With 6 fatalities, 2021 ranks among deadliest years on Lake Conroe

As part of a trend apparently spurred by increased visits during the pandemic, 2021 on Lake Conroe was marked by five drownings and a fatal boating wreck. The six fatalities led to the deadliest of recent years on the lake.

July 10’s wreck, the first in at least four years, added to deaths from drownings. Those fatal drownings matched a 2020 spike. The Montgomery County Precinct 1 Constable’s office points to a boost in visits to the lake in the past two years as a likely contributing factor to the climb in deaths.

The north county agency’s marine division is remaining steadfast on upholding measures it has used to prevent loss of life and are urging visitors follow safety guidelines.

“We try to cultivate a safe culture for the lake,” said Pct. 1 Constable’s spokesman Capt.
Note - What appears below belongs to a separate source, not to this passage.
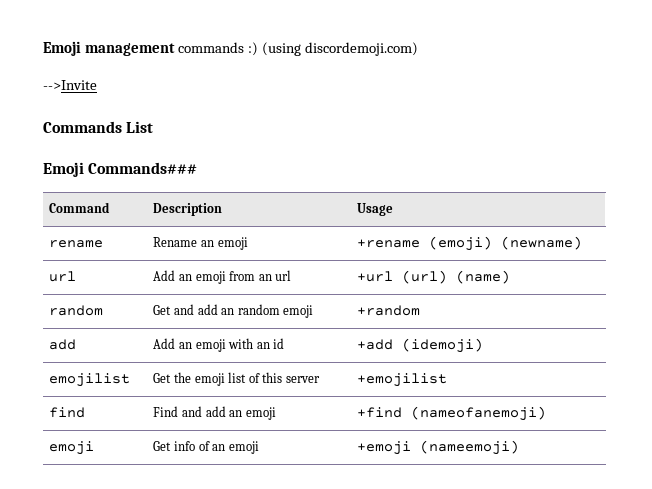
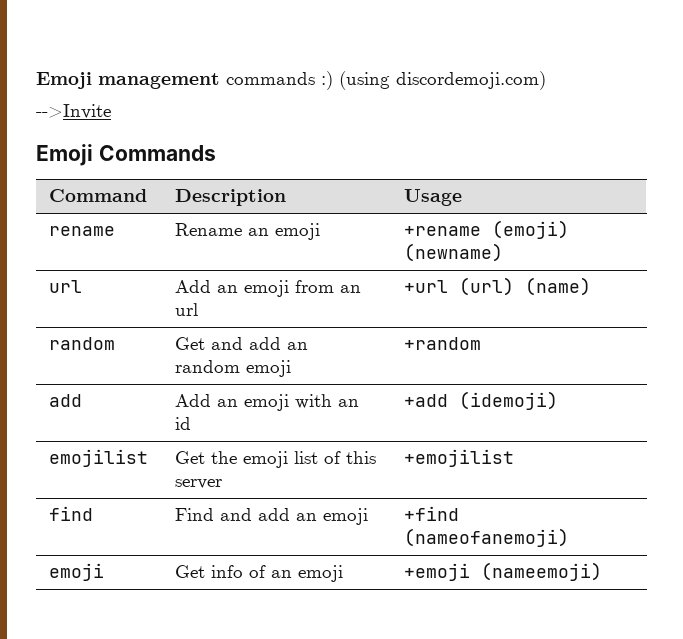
(97, 85) none -> [36,144,93,166] Emoji
[126,121,154,133] [43,162,198,177] List // Emoji Commands### -> (216, 153) none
Joe Sclider. “It is a partnership between law enforcement and the people that use the lake in maintaining a safe enviornment.”

The summer boat crash left a 56-year-old father from Buda dead, and seriously injured his son and another man.

In that incident, Montgomery resident Robert Brad Rice, 53, is charged with six felonies, including manslaughter and intoxicated manslaughter, court records show. He is also facing two aggravated assualt and two intoxication assault charges, according to court documents.

Rice’s “reckless operation of his watercraft after having consumed alcohol to the point of intoxication, the excessive and unsafe speed he operated his watercraft for the then existing conditions, and his use of lights on his watercraft that inhibited his ability to see around him, caused the death of Earl Schneider and caused serious bodily injury to” two others, read a probable cause affidavit filed Aug. 27 by a Texas Parks and Wildlife game warden.

He is out on a combined $100,000 bond, according to court records. Rice’s attorney did not return a request for comment.

The rise in fatalities on Lake Conroe began last summer. The number of fatal 2020 drownings — five — exceeded by one the total number of fatal 2017-2019 drownings. Just in 2019, officials had said Lake Conroe enjoyed one of its safest years.

The lake parol has previously discussed how the surge in visits to the lake during the earlier part of the pandemic was likely due to its accessibility. Many public indoor settings were still limited by COVID-19 mitigation efforts as late as the early part of 2021, for instance.

“Because of our close promiximity to Houston, (Lake Conroe) is one of the more highly trafficked lakes,” Sclider said. “It was probably a COVID stop for activities when people couldn’t get to normal businesses or out and about with their families.”

As a likely indicator of how dire the situation got at the lake amid the height of the pandemic-caused closures, all but one of the five drownings in 2021 were before Memorial Day. The first drownings of 2019 and 2020 did not occur until summer’s unofficial kickoff or after.

Drownings began early in 2021 with a man losing his life in February upon falling off a deck into the water. This would have been during a time of year which, the constable’s marine division in 2020 said, the lake attracts less traffic due to cold or inclement weather.

A man then died in March after jumping out of a boat on the lake. Then in the first double drowning to hit Lake Conroe in years, a couple went missing in early May with their bodies being recovered five days later.

At least the three victims in March and May were not wearing life vests, according to the constable’s office. The agency advocates for life vests, arguing most drowning deaths could be prevented by their use.

On every major summer holiday on the lake, the lake patrol does free voluntary boat safety checks identifying the six items required by Texas state law. These include life jackets, a fire extinguisher, a Class IV throwable life preserver, a sounding device, a state-issued registration card and a cut-off switch lanyard.

In addition to pressing the need for life vests at all times on the lake, be it on boat or deck, and greater patroling during higher trafficked times, the constable’s office is reminding lake visitors of steps they can take to help further a culture of safety on Lake Conroe.

Designating a captain on a boat, not unlike a designated driver, is something Sclider said Precinct 1 Constable Philip Cash has pushed. This at-all-times sober captain will be responsible for the boat and its passengers throughout the visit to the lake, Sclider explained.

Precinct 1 has often noted that Lake Conroe welcomes visitors looking for recreation and enjoyment. Just as often, it has warned against ignoring dangers on its black waters.

“When people get complacent in that environment, unfortunately people lose their lives,” Sclider said.